#ChronAmParty: Nurses
Posted by Jessica McMillen.July 6th, 2020
Blog post by Rachael Nicholas, WVRHC.
Earlier this year, May 6-12, we celebrated #NationalNursesWeek. To further that celebration, we examined the pages of historic West Virginia newspapers in Chronicling America, the historic newspaper project, #ChronAm, for nursing stories.
The American Civil War marked a period of significant strife for nurses. The unprecedented times facilitated the enlistment of female nurses, both Union and Confederate, to care for the sick and wounded. They oversaw diets and food distribution, managed supplies provided by the United States Sanitary and Christian Commissions, and offered emotional and spiritual care.[1] Nurses regularly encountered sick men within the ranks. Soldiers suffered from acute diarrhea, typhoid, dysentery, small pox, measles, and scarlet fever.[2] Two out of three soldiers died from disease instead of wounds. Nurses and surgeons treated 400,000 wounds in comparison to 6,000,000 cases of sickness.[3]
Nurses put themselves at risk whenever they helped an ailing soldier or civilian. They lived in a time and place that did not recognize germ theory; doctors preferred “humoral theory,” cutting into infected areas to let “tainted blood” flow out.[4] A poor understanding of germs and disease rendered nurses vulnerable but not defenseless. Nurses who recognized the link between “malarial miasmas” and sickness pursued an assiduous sanitation policy to restrict the spread of disease.[5] Cornelia Hancock, a nurse present at Gettysburg, labored tirelessly to keep her ward clean—so much so that she was accused of secreting additional supplies. “There is one woman here who has the clothes department. They call her ‘General Duncan;’ she is the terror of the whole camp,” Hancock wrote. “She came and blew me up sky high for having my ward so clean, said I must get more than my share of clothes. I answered her very politely and held my tongue. I can get along with her if anyone can.”[6] Hancock did not allow petty disputes to interfere with her diligence. The battles nurses waged against disease could become literal. After the First Battle of Winchester, a Confederate victory, Union nurses succumbed to a human enemy—not germs. One Daniel J. Martin, writing from New Creek, [West] Virginia, informed the Wheeling Daily Intelligencer that Dr. Peale, the head surgeon at Winchester’s Union hospital, “and five nurses belonging to the same establishment were made prisoners at the recent defeat of Banks.” Even “the humane old [hospital] steward Dideren was shot dead.” Martin felt melancholy at the news, which “causes many of us great inquietude,” but he continued his work. His hospital in New
Creek was expecting “three hundred sick and wounded, this day, from Petersburg.” Martin and his men had to “do their utmost endeavors to take care of them kindly and properly.”[7] The Civil War permitted little rest for those who healed the living and buried the dead.

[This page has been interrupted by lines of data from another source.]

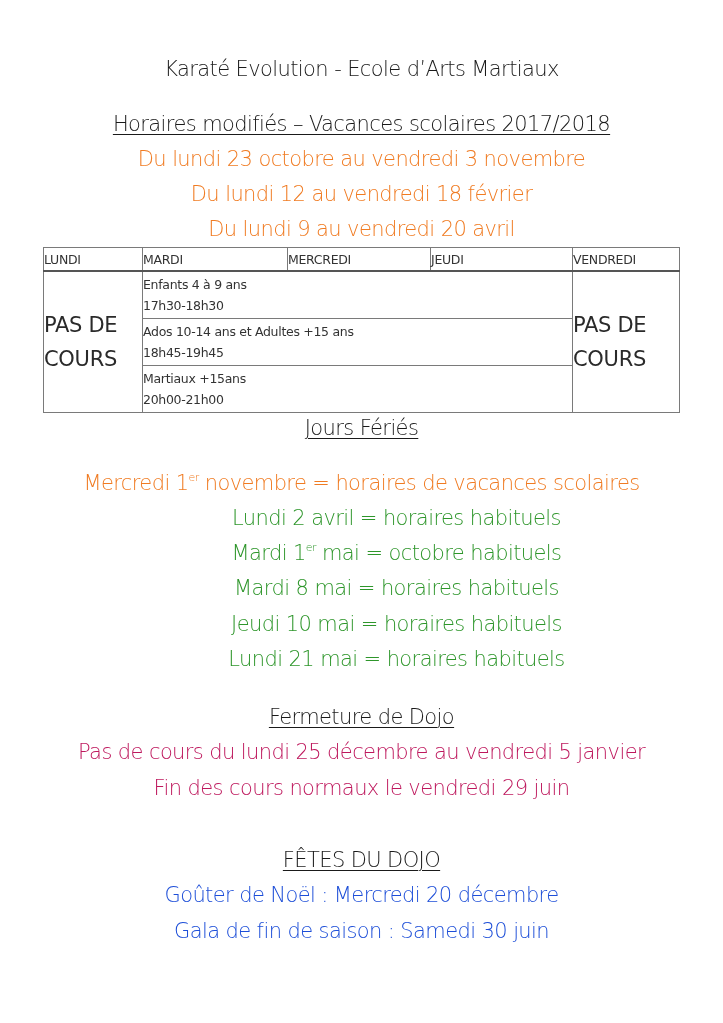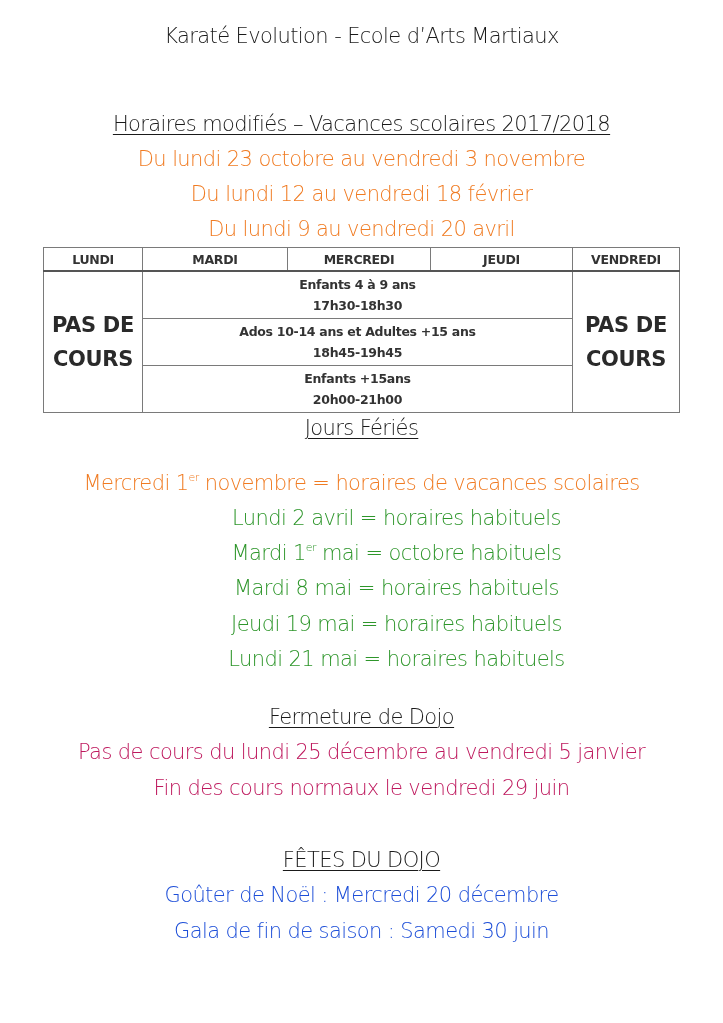"Karaté Evolution - Ecole d’Arts" div.line { top: 24px -> 57px }
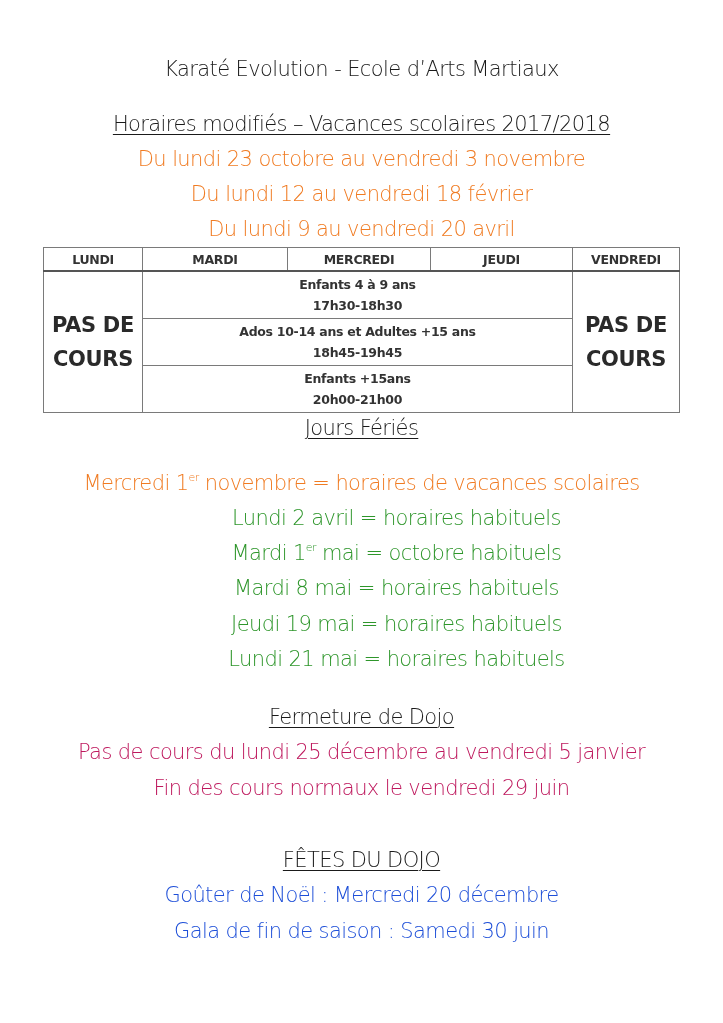"LUNDI" table.sched td, table.sched th { font-weight: 700 -> 400; text-align: center -> left }
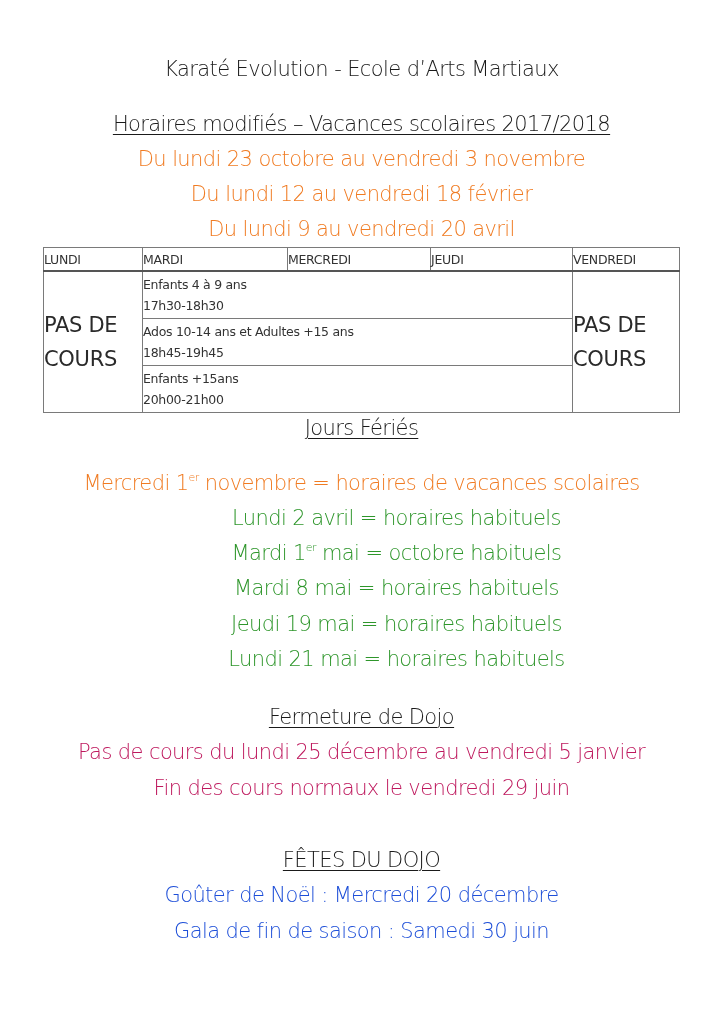"Enfants +15ans" div { text: Enfants -> Martiaux }
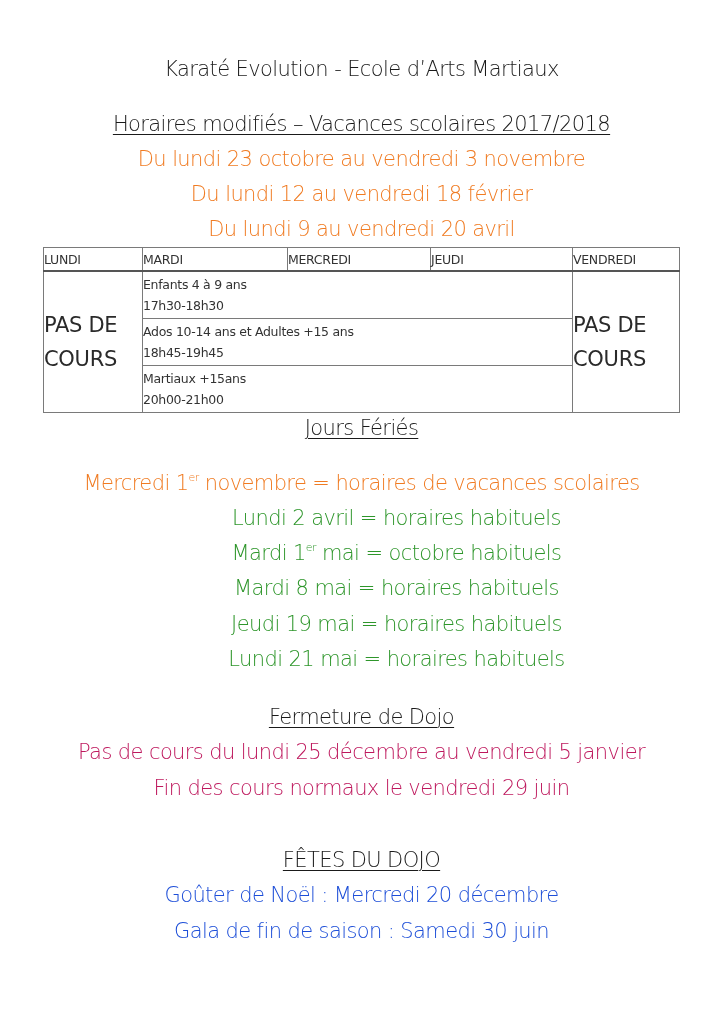"Jeudi 19 mai = horaires" span { text: 19 -> 10 }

[1] Daniel John Hoisington, introduction to Our Army Nurses: Stories from Women in the Civil War, by Mary Gardner Holland (Roseville: Edinborough Press, 1998), v.
[2] Gordon Dammann, Pictorial Encyclopedia of Civil War Medical Instruments and Equipment (Missoula, Montana: Pictorial Histories Publishing Company, 1983), 44.
[3] George Worthington Adams, Doctors in Blue: The Medical History of the Union Army in the Civil War (Dayton, Ohio: Press of Morningside, 1985), 194.
[4] Dammann, Pictorial Encyclopedia of Civil War Medical Instruments and Equipment, 35.
[5] Ibid., 197.
[6] Cornelia Hancock, South after Gettysburg: Letters of Cornelia Hancock, 1863-1868, ed. Henrietta Stratton Jaquette (New York: Thomas Y. Crowell Company, 1937), 23-24.
[7] Daniel J. Martin, “From New Creek,” The Wheeling Daily Intelligencer, Wheeling, [West] Virginia, June 5, 1862, p. 3.